I'm beginning to think there's more freedom in North Korea sometimes than there is in the United States. When I go to the airport, I have to get in the surrender position, people put hands all over me, and I have to provide photo ID and a couple of different forms and prove that I really am not going to terrorize the airplane -- but if I want to go vote I don't need a thing. -- Mike Huckabee
Mike, we will all be happy when you move to North Korea to soak up all that great freeeedom. -- Constant Weader
... Margaret Hartmann of New York: Rand Paul's advice for Jeb (Not His Real Name) Bush: "Voters might get the wrong idea if you don't immediately explain how you'd crack down on that 'act of love.'" (That's Hartmann's interpretation.
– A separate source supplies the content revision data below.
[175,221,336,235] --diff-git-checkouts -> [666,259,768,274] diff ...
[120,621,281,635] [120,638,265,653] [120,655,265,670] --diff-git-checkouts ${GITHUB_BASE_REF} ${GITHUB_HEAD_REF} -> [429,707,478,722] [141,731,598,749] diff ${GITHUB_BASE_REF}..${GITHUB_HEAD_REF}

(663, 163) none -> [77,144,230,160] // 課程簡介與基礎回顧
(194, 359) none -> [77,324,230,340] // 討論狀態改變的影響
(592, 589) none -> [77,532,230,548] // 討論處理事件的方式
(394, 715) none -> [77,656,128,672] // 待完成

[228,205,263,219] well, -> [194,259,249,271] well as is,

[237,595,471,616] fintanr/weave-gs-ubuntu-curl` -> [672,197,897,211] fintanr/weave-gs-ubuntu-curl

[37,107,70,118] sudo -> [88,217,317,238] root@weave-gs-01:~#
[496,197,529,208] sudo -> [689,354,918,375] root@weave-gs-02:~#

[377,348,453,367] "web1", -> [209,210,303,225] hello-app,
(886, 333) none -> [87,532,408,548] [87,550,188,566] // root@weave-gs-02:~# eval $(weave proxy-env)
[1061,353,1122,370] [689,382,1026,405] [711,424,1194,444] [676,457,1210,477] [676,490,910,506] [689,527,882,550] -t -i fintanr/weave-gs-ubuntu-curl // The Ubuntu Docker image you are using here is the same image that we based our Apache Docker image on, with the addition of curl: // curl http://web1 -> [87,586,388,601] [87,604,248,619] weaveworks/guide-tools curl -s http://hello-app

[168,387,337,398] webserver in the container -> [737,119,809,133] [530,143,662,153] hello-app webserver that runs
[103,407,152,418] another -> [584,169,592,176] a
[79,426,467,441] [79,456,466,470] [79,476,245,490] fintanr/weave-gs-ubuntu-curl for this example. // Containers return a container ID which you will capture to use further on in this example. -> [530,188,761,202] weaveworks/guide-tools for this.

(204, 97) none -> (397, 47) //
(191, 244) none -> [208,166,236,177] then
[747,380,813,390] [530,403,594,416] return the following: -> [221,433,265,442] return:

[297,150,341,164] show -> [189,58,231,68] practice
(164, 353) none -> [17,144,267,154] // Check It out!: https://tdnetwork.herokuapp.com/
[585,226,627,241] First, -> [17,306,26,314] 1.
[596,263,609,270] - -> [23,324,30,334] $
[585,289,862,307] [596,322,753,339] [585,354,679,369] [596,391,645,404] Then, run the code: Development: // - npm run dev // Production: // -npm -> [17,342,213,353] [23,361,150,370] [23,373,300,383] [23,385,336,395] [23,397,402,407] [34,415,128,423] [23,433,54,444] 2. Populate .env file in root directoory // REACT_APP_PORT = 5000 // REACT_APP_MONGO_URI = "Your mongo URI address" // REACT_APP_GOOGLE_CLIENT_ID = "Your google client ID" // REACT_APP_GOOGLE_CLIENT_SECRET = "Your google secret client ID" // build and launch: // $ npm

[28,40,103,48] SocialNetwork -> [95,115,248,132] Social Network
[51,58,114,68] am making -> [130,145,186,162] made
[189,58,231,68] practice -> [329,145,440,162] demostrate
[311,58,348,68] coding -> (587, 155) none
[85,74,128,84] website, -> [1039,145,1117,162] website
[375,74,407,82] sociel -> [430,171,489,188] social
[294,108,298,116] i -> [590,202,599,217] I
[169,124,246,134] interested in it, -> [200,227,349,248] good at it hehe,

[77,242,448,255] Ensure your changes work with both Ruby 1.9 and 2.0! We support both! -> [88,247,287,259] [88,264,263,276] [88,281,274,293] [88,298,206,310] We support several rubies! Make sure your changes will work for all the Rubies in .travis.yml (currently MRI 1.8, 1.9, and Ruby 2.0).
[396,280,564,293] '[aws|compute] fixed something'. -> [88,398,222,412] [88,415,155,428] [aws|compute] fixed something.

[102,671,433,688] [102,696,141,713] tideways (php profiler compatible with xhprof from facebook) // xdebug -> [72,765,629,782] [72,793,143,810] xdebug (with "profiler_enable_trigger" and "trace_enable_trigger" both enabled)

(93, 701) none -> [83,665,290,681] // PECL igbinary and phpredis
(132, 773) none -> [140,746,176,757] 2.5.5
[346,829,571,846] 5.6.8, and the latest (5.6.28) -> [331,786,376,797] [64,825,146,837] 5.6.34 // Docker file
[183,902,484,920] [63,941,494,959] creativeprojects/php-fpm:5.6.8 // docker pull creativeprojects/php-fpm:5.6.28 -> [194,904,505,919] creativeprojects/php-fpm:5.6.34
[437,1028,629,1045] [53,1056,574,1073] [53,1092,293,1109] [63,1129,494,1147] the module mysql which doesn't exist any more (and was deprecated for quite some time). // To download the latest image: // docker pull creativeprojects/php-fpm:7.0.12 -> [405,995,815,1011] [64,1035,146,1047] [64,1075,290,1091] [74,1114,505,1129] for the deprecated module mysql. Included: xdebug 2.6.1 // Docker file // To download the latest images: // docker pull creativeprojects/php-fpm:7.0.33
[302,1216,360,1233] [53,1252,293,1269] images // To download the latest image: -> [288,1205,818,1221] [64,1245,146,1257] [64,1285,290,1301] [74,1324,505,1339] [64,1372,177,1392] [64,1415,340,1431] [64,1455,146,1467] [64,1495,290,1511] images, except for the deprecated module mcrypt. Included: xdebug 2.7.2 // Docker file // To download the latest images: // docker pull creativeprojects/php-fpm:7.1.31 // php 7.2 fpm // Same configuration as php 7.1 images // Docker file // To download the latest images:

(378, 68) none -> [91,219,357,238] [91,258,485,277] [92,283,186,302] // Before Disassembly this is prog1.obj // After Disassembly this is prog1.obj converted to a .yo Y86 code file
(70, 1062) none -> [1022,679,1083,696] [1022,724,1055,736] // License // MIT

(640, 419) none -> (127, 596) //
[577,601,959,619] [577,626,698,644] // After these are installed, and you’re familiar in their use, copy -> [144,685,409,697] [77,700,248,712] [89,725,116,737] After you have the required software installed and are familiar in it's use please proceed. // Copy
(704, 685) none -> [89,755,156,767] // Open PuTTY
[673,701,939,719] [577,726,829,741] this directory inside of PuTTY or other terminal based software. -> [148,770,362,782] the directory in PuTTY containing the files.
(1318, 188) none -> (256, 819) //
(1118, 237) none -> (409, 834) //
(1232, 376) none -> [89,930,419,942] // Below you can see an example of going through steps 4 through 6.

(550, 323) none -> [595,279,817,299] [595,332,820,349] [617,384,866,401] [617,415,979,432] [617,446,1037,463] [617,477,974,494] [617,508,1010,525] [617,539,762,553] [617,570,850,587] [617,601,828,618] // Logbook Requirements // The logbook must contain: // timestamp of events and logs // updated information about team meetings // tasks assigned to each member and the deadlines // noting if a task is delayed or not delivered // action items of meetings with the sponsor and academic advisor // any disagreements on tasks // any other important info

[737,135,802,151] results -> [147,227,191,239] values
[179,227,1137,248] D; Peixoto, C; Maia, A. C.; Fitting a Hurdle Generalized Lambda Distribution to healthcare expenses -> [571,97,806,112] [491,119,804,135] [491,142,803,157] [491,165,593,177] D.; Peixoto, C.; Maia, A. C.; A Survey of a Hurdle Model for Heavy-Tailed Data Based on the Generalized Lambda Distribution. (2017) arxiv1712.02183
Close enough.)
News Ledes
New York Times: "In a new sign of desperation, Ukraine’s acting president asked the United Nations on Monday to send peacekeeping troops to the east of the country, where pro-Russia militias have seized government buildings and blocked major highways with seeming impunity. A deadline set by the Ukrainian government for the militants to vacate occupied buildings passed earlier Monday without any signs of an effort to enforce it, while militants, in an apparently coordinated strategy, used the day to seize another police station in an eastern town, then hoist a Russian flag over the building." ...
... Reuters: "U.S. President Barack Obama told Russian President Vladimir Putin on Monday that Russia's actions in Ukraine were not conducive to a diplomatic solution of the crisis in that country, and the White House warned that Moscow would suffer further costs for its behavior. Obama spoke to Putin at the Russians' request, a senior administration official said, describing the call as 'frank and direct,' a diplomatic construction that usually means tense."
AP: "Megan Huntsman ... told police she either strangled or suffocated [six of her babies] immediately after they were born. She wrapped their bodies in a towel or a shirt, put them in plastic bags and then packed them inside boxes in the garage of her home south of Salt Lake City. What's not clear is why."